Among the entries that follow, how many lines contain the string "Signature"? Write the number alone.

┏━━

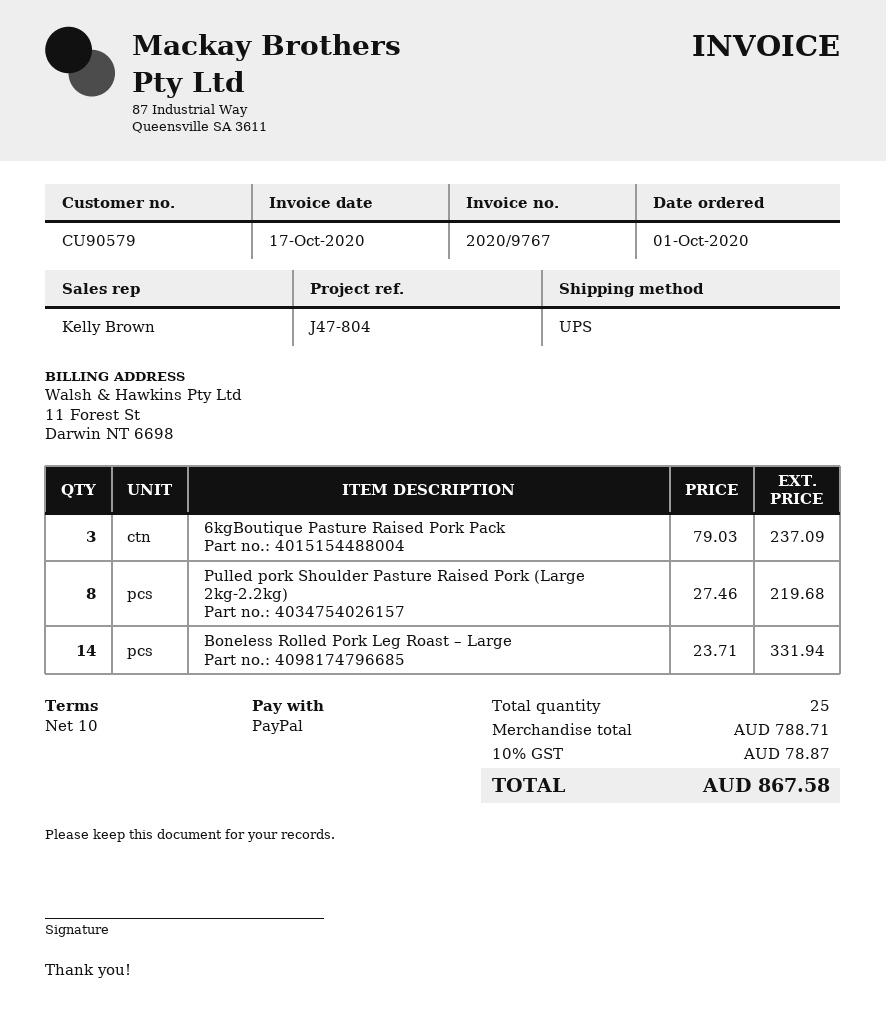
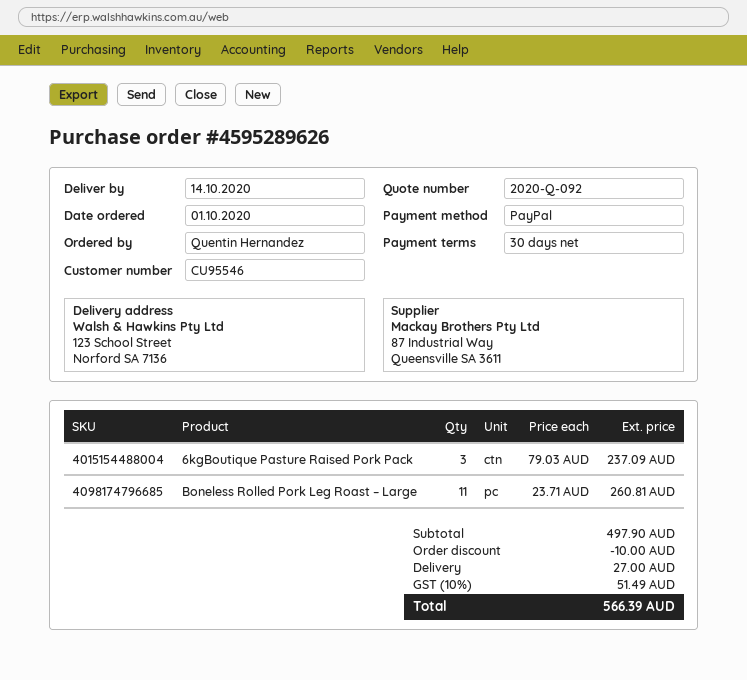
payment terms: 10 days -> 30 days
customer number: CU90579 -> CU95546
Pulled pork Shoulder Pasture Raised Pork (Large 2kg-2.2kg): 8 x 27.46 = 219.68 -> none
Boneless Rolled Pork Leg Roast – Large: 14 x 23.71 = 331.94 -> 11 x 23.71 = 260.81
subtotal: 788.71 -> 497.90
discount: none -> 10.00
shipping: none -> 27.00
tax: 10% = 78.87 -> 10% = 51.49
total: 867.58 -> 566.39

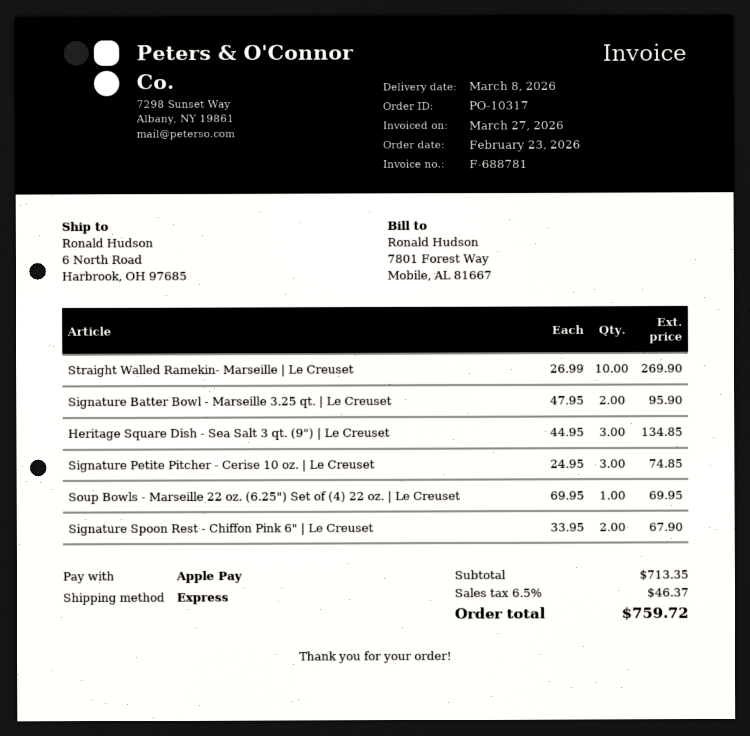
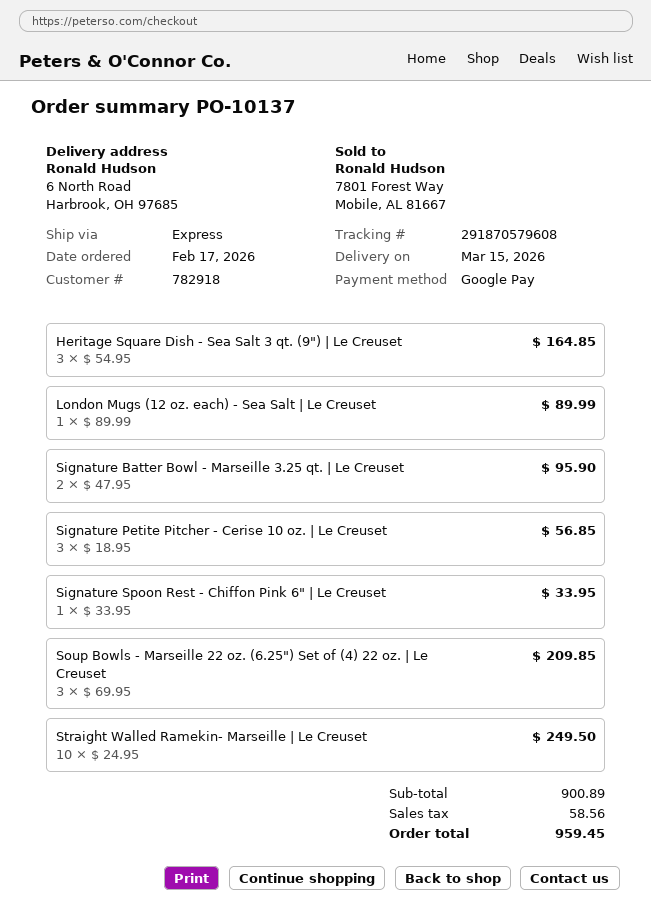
order number: PO-10317 -> PO-10137
order date: 2026-02-23 -> 2026-02-17
delivery date: 2026-03-08 -> 2026-03-15
payment method: Apple Pay -> Google Pay
Straight Walled Ramekin- Marseille | Le Creuset: 10 x 26.99 = 269.90 -> 10 x 24.95 = 249.50
Heritage Square Dish - Sea Salt 3 qt. (9") | Le Creuset: 3 x 44.95 = 134.85 -> 3 x 54.95 = 164.85
Signature Petite Pitcher - Cerise 10 oz. | Le Creuset: 3 x 24.95 = 74.85 -> 3 x 18.95 = 56.85
Soup Bowls - Marseille 22 oz. (6.25") Set of (4) 22 oz. | Le Creuset: 1 x 69.95 = 69.95 -> 3 x 69.95 = 209.85
Signature Spoon Rest - Chiffon Pink 6" | Le Creuset: 2 x 33.95 = 67.90 -> 1 x 33.95 = 33.95
London Mugs (12 oz. each) - Sea Salt | Le Creuset: none -> 1 x 89.99 = 89.99
subtotal: 713.35 -> 900.89
tax: 46.37 -> 58.56
total: 759.72 -> 959.45

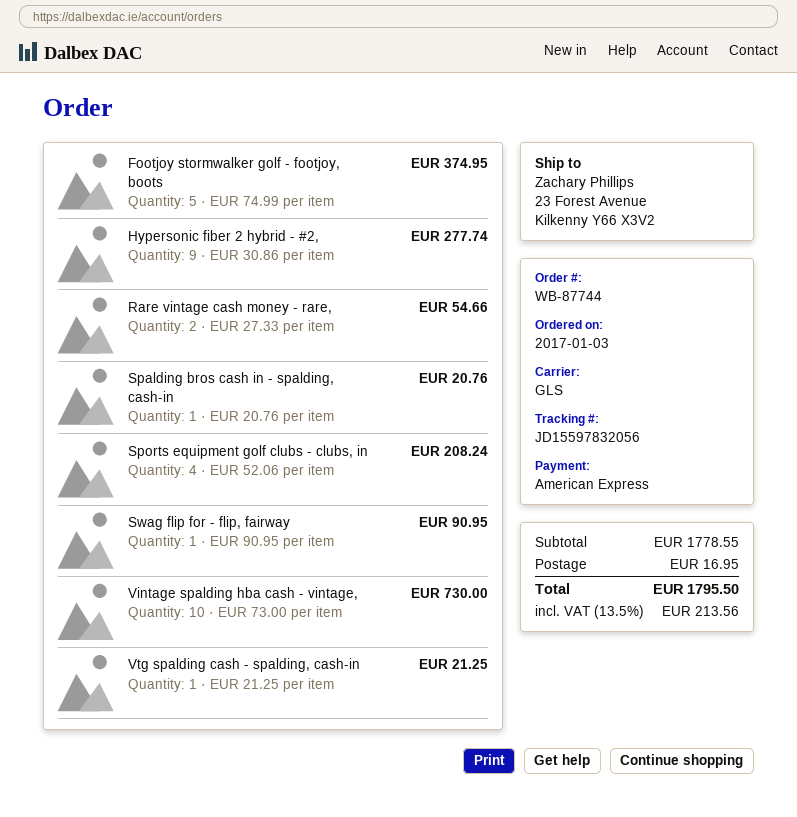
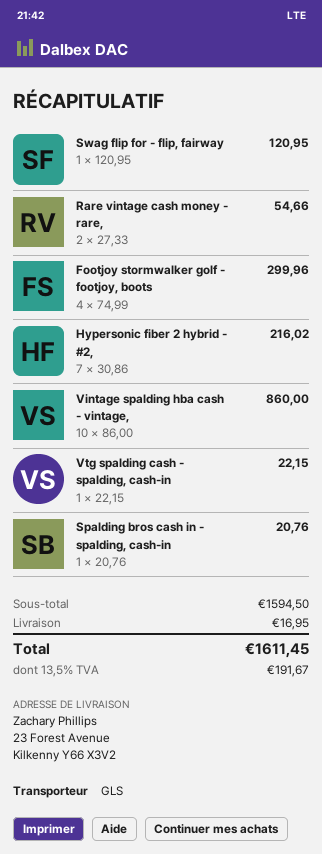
Footjoy stormwalker golf - footjoy, boots: 5 x 74.99 = 374.95 -> 4 x 74.99 = 299.96
Hypersonic fiber 2 hybrid - #2,: 9 x 30.86 = 277.74 -> 7 x 30.86 = 216.02
Sports equipment golf clubs - clubs, in: 4 x 52.06 = 208.24 -> none
Swag flip for - flip, fairway: 1 x 90.95 = 90.95 -> 1 x 120.95 = 120.95
Vintage spalding hba cash - vintage,: 10 x 73.00 = 730.00 -> 10 x 86.00 = 860.00
Vtg spalding cash - spalding, cash-in: 1 x 21.25 = 21.25 -> 1 x 22.15 = 22.15
subtotal: 1778.55 -> 1594.50
tax: 13.5% = 213.56 -> 13.5% = 191.67
total: 1795.50 -> 1611.45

┗━━

### Result for this exercise
2